In her 2019 Netflix special, "Amy Schumer: Growing That Fischer," Amy Schumer served the laughs and an intimate truth with fans — her husband, Chris Fischer, had just been diagnosed with Autism Spectrum Disorder (ASD) at the time. In an interview with "Late Night with Seth Meyers" shortly after the special aired, Schumer discussed why she chose to divulge this familial matter, stressing the importance of fighting the stigma that comes with ASD. "We both wanted to talk about it because it's been totally positive," Schumer said about her and her husband since 2018, per TODAY. "I think a lot of people resist getting diagnosed ... because of the stigma that comes along with it." On the contrary, Schumer noted that Fischer's diagnosis has only strengthened their relationship.

With cases of ASD discovered to be 40–80% heritable, Schumer's Instagram tribute to her and Fischer's son, Gene David Fischer, on his second birthday in May 2021 included an important message for those who might be raising children with autism. "We want to encourage parents and people to give themselves the gift of information so people can function to the best of their abilities and remove any stigma that comes with autism," Schumer wrote. "Statistically our son most likely will be diagnosed as well and if he's anything like his father that is wonderful news." 

Proving to be an informative and comforting voice for families facing similar situations, Schumer recently elaborated on her feelings in specific relation to Gene being diagnosed.

Amy Schumer isn't worried if her son has autism

Amy Schumer shared her feelings about son Gene David Fischer possibly having Autism Spectrum Disorder (ASD) like his father, Schumer's husband, Chris Fischer.
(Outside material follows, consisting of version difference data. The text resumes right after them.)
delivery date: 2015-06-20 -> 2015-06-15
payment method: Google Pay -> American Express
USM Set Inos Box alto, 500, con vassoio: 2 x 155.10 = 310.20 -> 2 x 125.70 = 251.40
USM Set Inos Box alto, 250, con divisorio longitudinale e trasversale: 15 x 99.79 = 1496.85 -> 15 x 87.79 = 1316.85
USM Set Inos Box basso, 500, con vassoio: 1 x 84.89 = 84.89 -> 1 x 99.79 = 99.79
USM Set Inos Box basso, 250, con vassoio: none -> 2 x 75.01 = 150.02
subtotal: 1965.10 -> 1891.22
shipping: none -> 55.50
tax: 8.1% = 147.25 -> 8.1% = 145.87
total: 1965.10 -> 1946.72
During a March appearance on Chelsea Handler's podcast "Dear Chelsea," the actor-comedian stated, "I think the statistics are pretty strong toward he will most likely have autism," according to the Daily Mail." However, Schumer is not stressing herself about it. "[I]f Gene does wind up having ASD, I'm not looking for the signs in a way that are upsetting, I'm not hoping either way," she continued, adding, "Most of my favorite people are on the spectrum."
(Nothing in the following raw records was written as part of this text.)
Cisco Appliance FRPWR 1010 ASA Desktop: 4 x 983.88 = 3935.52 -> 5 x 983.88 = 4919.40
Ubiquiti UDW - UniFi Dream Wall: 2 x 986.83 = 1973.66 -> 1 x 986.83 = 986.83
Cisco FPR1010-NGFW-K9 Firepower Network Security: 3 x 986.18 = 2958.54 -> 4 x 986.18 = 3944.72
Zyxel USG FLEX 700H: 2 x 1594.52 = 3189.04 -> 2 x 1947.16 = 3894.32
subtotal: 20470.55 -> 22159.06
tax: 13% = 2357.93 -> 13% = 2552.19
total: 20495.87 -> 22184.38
As Schumer noted, Gene won't be diagnosed one way or the other until he's older. "He's two and a half and I think they don't diagnose children until maybe six at the earliest, I think," she said, adding, "You can see some signs but the diagnosis doesn't come until later and I can say honestly I don't have a preference either way. You just want your kids to be healthy and happy."
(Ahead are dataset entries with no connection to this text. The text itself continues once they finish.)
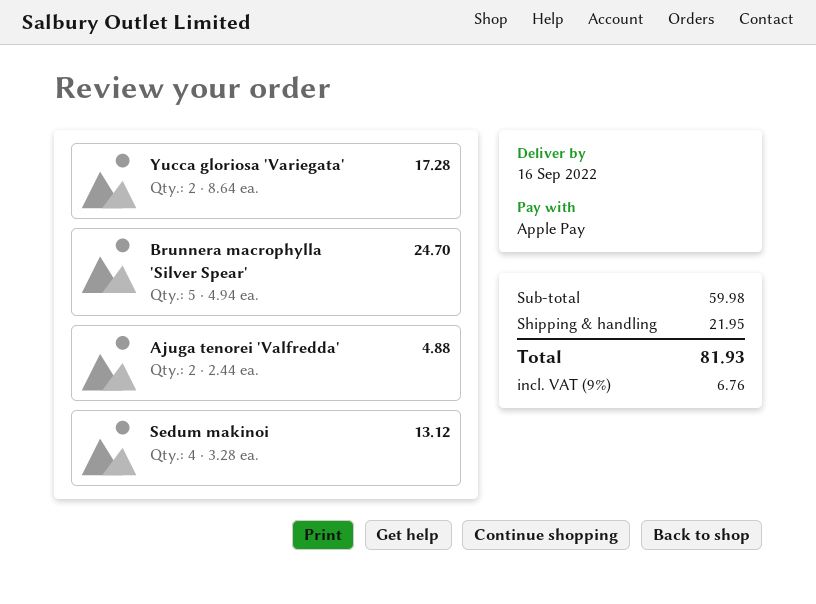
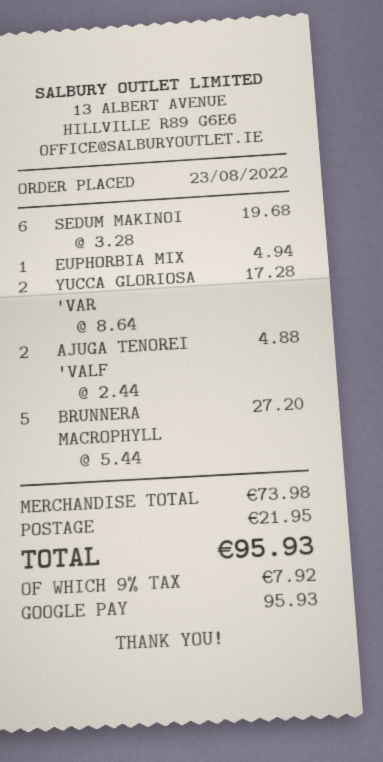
payment method: Apple Pay -> Google Pay
Brunnera macrophylla 'Silver Spear': 5 x 4.94 = 24.70 -> 5 x 5.44 = 27.20
Sedum makinoi: 4 x 3.28 = 13.12 -> 6 x 3.28 = 19.68
EUPHORBIA MIX: none -> 1 x 4.94 = 4.94
subtotal: 59.98 -> 73.98
tax: 9% = 6.76 -> 9% = 7.92
total: 81.93 -> 95.93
Schumer also discussed Gene's potential for ASD in 2019 when an Instagram follower asked her how she'd "cope" in that situation, via Us Weekly. The comedian responded, "How I cope? I don't see being on the spectrum as a negative thing. My husband is my favorite person I've ever met. He's kind, hilarious, interesting and talented and I admire him. Am I supposed to hope my son isn't like that?"